» **Problem requirements**
Restate every line below word for word, but drop each picture.

Stored items from a collection
#####
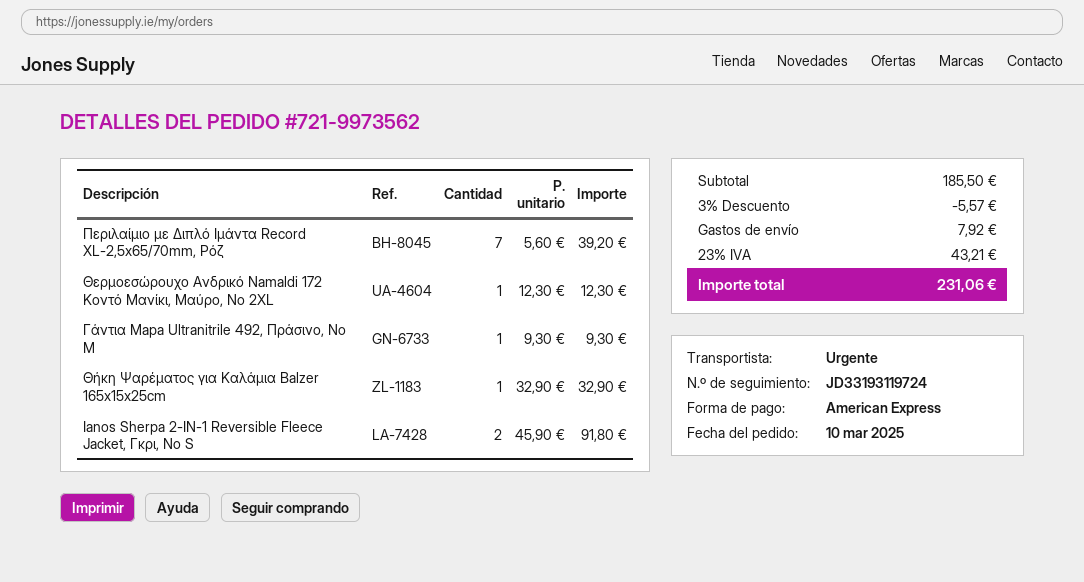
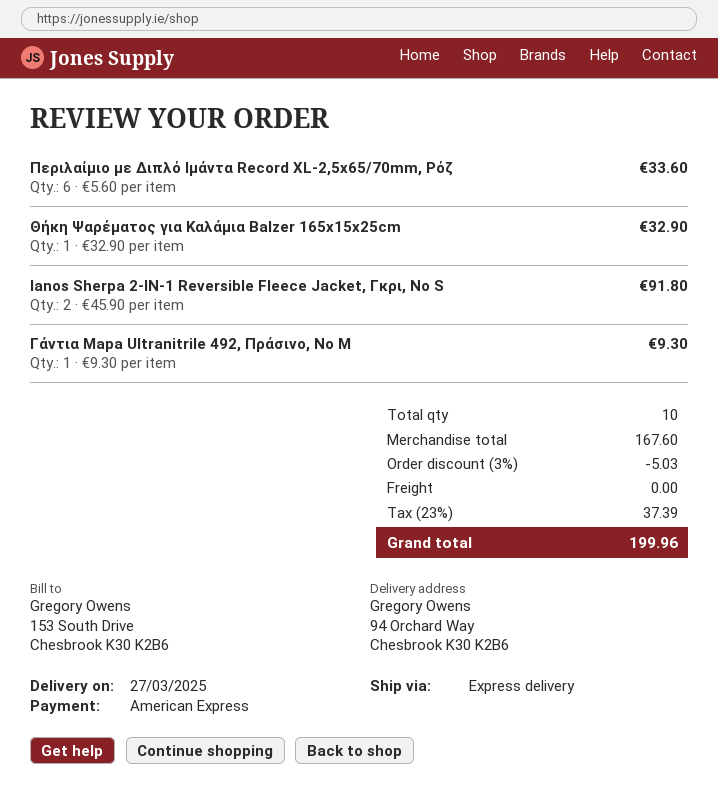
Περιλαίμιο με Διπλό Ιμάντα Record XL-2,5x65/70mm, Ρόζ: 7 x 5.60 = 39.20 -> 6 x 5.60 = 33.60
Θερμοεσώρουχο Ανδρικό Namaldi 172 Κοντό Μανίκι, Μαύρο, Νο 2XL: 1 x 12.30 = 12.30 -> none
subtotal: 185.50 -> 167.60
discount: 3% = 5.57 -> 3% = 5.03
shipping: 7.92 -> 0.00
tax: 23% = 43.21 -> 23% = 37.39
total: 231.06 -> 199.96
#####
» **Written solution**
Περιλαίμιο με Διπλό Ιμάντα Record XL-2,5x65/70mm, Ρόζ: 7 x 5.60 = 39.20 -> 6 x 5.60 = 33.60
Θερμοεσώρουχο Ανδρικό Namaldi 172 Κοντό Μανίκι, Μαύρο, Νο 2XL: 1 x 12.30 = 12.30 -> none
subtotal: 185.50 -> 167.60
discount: 3% = 5.57 -> 3% = 5.03
shipping: 7.92 -> 0.00
tax: 23% = 43.21 -> 23% = 37.39
total: 231.06 -> 199.96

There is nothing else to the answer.